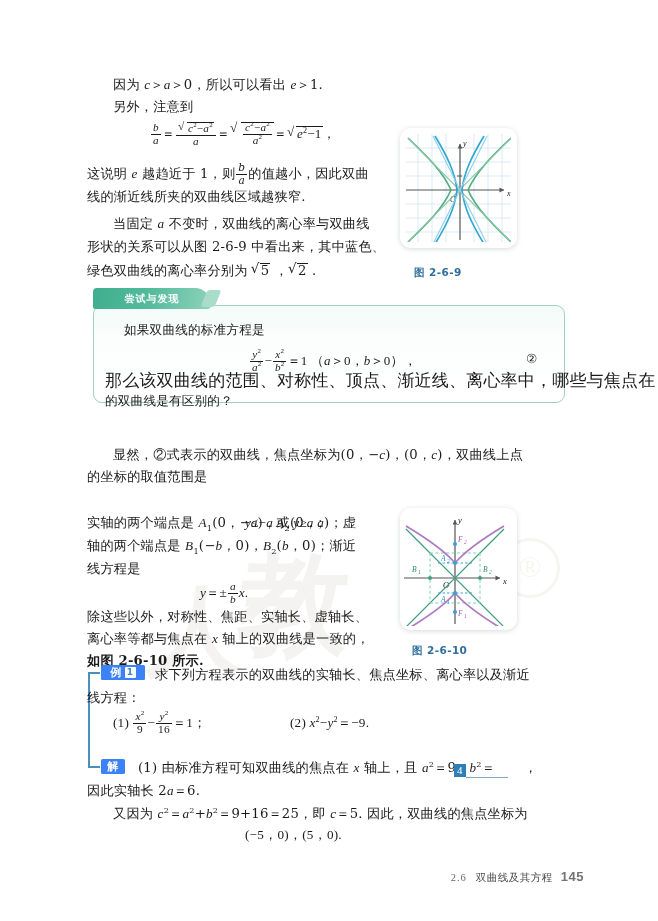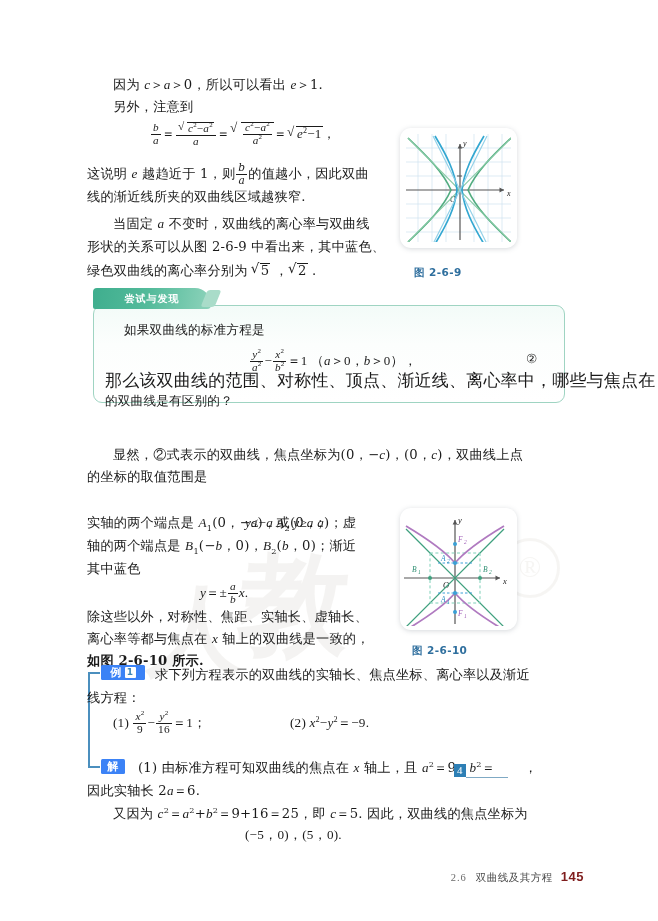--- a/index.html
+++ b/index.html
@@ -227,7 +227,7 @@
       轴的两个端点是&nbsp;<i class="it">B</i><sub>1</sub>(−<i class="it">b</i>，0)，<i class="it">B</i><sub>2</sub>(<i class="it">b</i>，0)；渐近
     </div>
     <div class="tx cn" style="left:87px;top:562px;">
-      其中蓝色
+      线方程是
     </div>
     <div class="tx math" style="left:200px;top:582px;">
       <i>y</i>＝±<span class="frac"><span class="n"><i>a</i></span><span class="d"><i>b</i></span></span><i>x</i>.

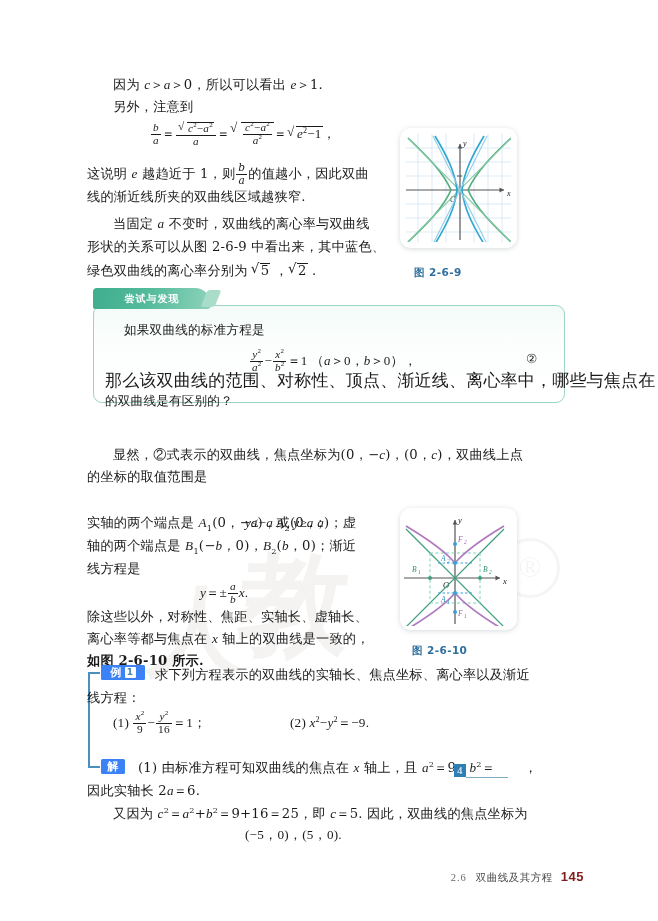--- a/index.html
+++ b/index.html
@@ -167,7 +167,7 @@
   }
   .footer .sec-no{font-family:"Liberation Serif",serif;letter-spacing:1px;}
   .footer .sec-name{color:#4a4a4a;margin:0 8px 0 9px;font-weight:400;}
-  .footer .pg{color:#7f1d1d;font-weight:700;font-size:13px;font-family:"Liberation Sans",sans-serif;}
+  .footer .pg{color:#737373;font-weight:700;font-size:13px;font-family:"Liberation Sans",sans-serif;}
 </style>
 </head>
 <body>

◇ ◇ ◇

No pictures belong in the copy. Transcribe every entry exactly.

--- a/index.html
+++ b/index.html
@@ -227,7 +227,7 @@
       轴的两个端点是&nbsp;<i class="it">B</i><sub>1</sub>(−<i class="it">b</i>，0)，<i class="it">B</i><sub>2</sub>(<i class="it">b</i>，0)；渐近
     </div>
     <div class="tx cn" style="left:87px;top:562px;">
-      其中蓝色
+      线方程是
     </div>
     <div class="tx math" style="left:200px;top:582px;">
       <i>y</i>＝±<span class="frac"><span class="n"><i>a</i></span><span class="d"><i>b</i></span></span><i>x</i>.

--- a/index.html
+++ b/index.html
@@ -167,7 +167,7 @@
   }
   .footer .sec-no{font-family:"Liberation Serif",serif;letter-spacing:1px;}
   .footer .sec-name{color:#4a4a4a;margin:0 8px 0 9px;font-weight:400;}
-  .footer .pg{color:#7f1d1d;font-weight:700;font-size:13px;font-family:"Liberation Sans",sans-serif;}
+  .footer .pg{color:#737373;font-weight:700;font-size:13px;font-family:"Liberation Sans",sans-serif;}
 </style>
 </head>
 <body>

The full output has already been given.